Há 102 anos o mundo resvalou para o festival de sangue porque a displicência de alguns poderosos da velha Europa, dados a festas e cerimoniais, não distinguiram uma mesa de bridge dos campos de batalha e se perderam a beber champanhe, enquanto ouviam relatórios de serviços secretos, também eles impregnados de vénias e salamaleques, como se o mundo fosse uma réplica dos corredores dos palácios por onde rebolavam a sua fulgurante insensatez.

Segundo cronistas de alcova, os quatro anos que a guerra durou, como o seu cortejo de mortos, estropiados, gazeados enlouquecidos, maltrapilhos desesperados e outros horrores indizíveis, terão levado a arrependimentos, nalguns casos até às lágrimas.

Mas a história não se compadeceu e a Europa mergulhou no fosso obscuro, onde vermes trabalharam a lama que a fez escorregar, outra vez, vertiginosamente, para a guerra, onde o refinamento sádico teve os seus dias de glória.

De entre as brumas sulfurosas do quase apocalipse emergiram figuras que lideraram décadas de regeneração da Europa, a caminho de um tempo que poderia ter-nos conduzido a um papel determinante nos próximos séculos.

No entanto, a mesquinhez, o imediatismo guloso e o comodismo decadentista voltaram à tona, alastrando como mancha de azeite rançoso, conduzindo-nos ao “cul-de-sac” em que nos vamos arrepiando com a morte todos os dias, até que a gadanha triunfante espalhe os nossos despojos sobre o verde da esperança que não alcançaremos.

Parece que nós, os europeus, não demonstramos capacidade de nos elevarmos da miséria moral e da cobardia, permitindo que medrem arautos da fragmentação que nos tornará presa fácil dos lobos do futuro.

Em vez de avançarmos para a construção de um aparelho de defesa, que seria poderosamente esmagador, gastamos os dias a coçar a sarna da dissensão, mesmo quando se repetem as humilhações, ontem em Berlim, deixando-nos no limite da vergonha, porque repetidas sem cerimónia, pisando ostensivamente os nossos princípios e ofendendo a essência da civilização que construímos.

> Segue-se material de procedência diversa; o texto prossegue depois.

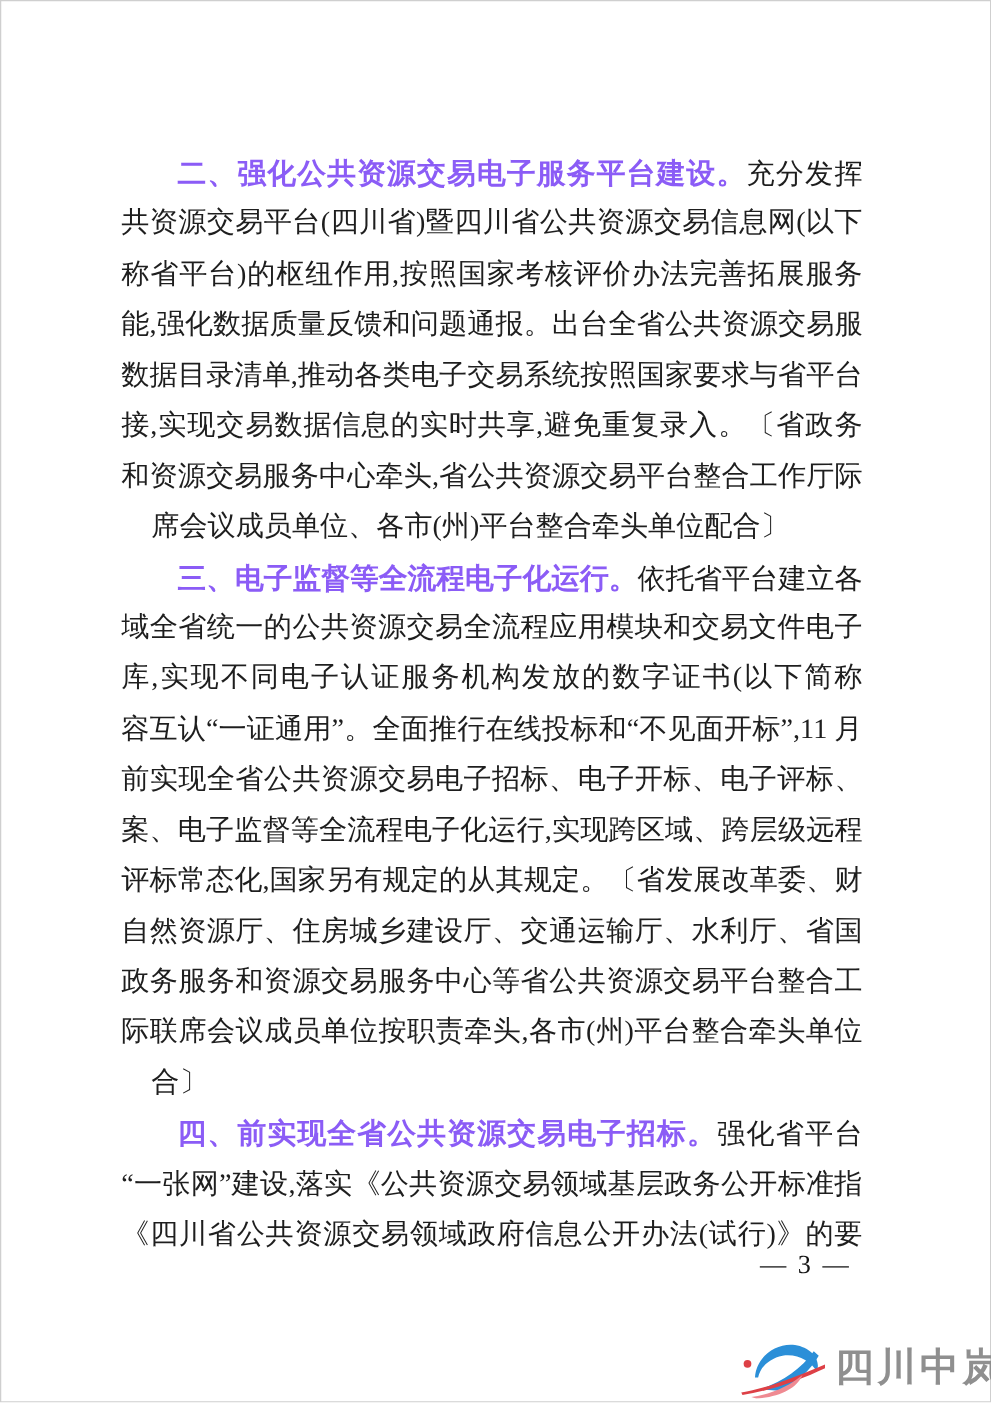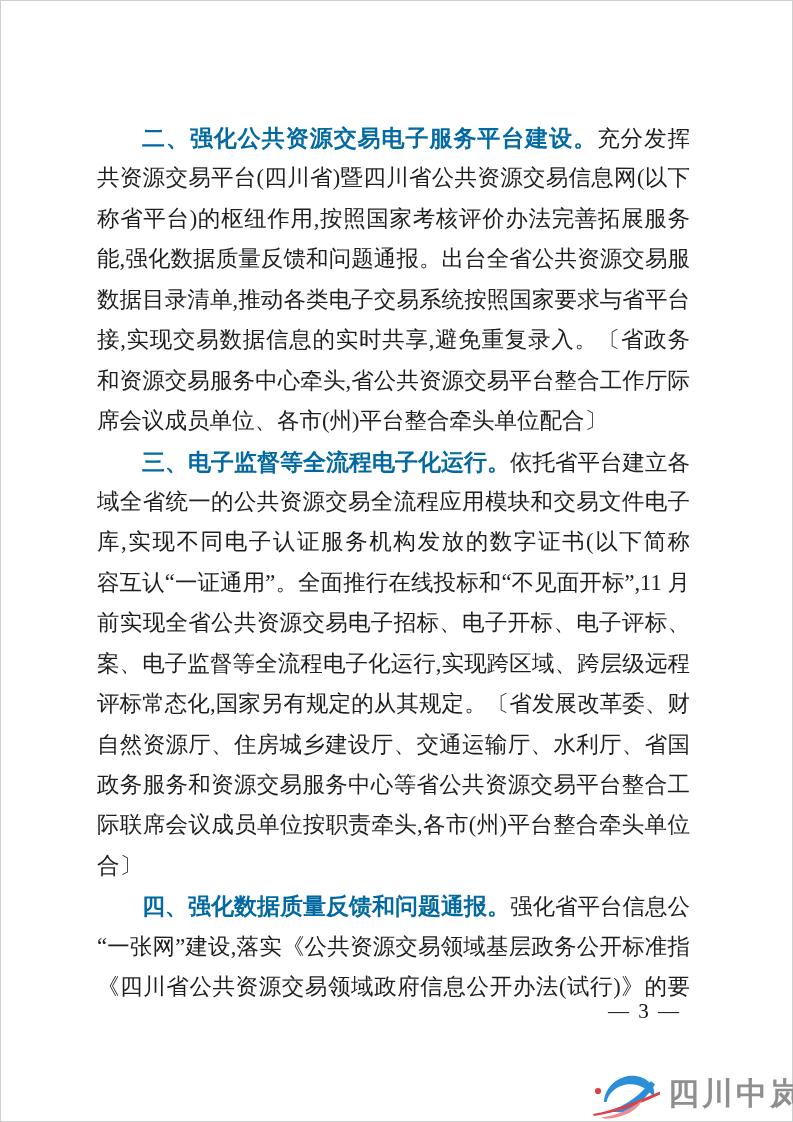"二、强化公共资源交易电子服务平台建设。" .para-heading { color: #0369a1 -> #8b5cf6 }
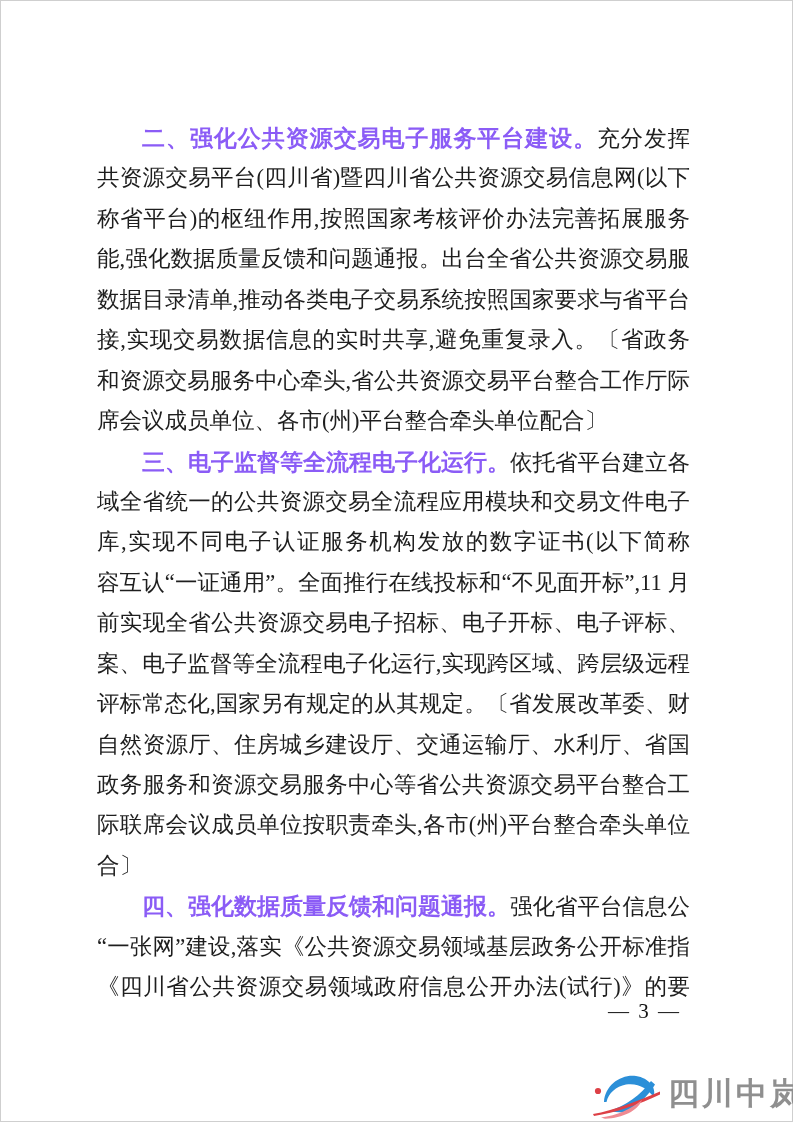"席会议成员单位、各市(州)平台整合牵头单位配合〕" .line.end { margin-left: none -> 24px }
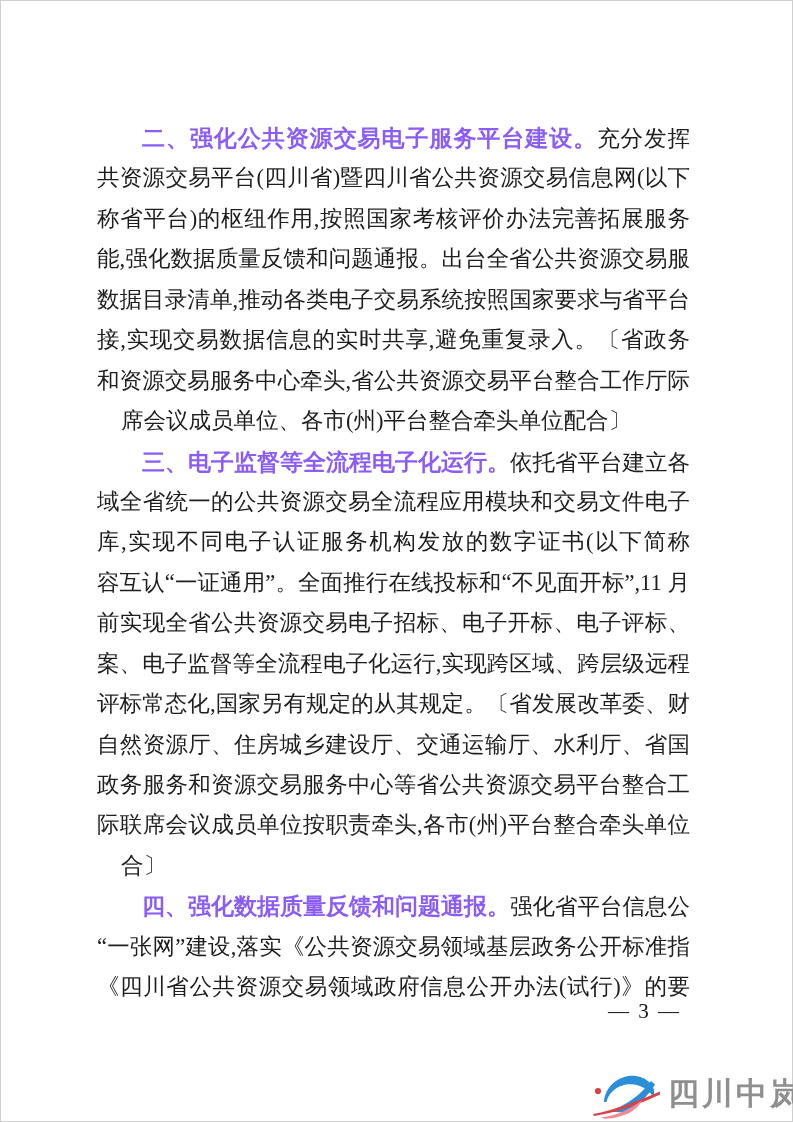"四、强化数据质量反馈和问题通报。" span.para-heading { text: 强化数据质量反馈和问题通报 -> 前实现全省公共资源交易电子招标 }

O atentado, também de ontem, na Turquia, contra o embaixador russo, pode ser um sinal do agudizar da violência massiva. Se, entretanto, a Europa persistir nos caprichos e pieguices poderemos acordar num tempo em que cada país do extremo ocidente da Eurásia estará alegremente a funcionar como peça de um xadrez, jogado por mestres da frieza e da determinação mortíferas.

Depois de Átila, Gengis Khan, Saladino e do otomano Solimão, que cercou Viena em 1529, vale a pena lembrar que a vitória no mar de Lepanto foi a nossa nesga de sorte, há mais de quatro séculos. Devíamos ter aprendido a lição, mas tudo parece indicar que estaremos condenados a aceitar o medo com uma condição das nossas vidas.

A Europa precisa de avançar rapidamente para uma união política de facto, para uma estrutura militar comum, para uma união económica que lhe garanta a prosperidade, de modo a poder agir com firmeza no contexto de um mundo que, definitivamente, não está para cobardes, porque é preciso enfrentar sem hesitações os cães danados que estão a disseminar a pestilência moral neste mundo.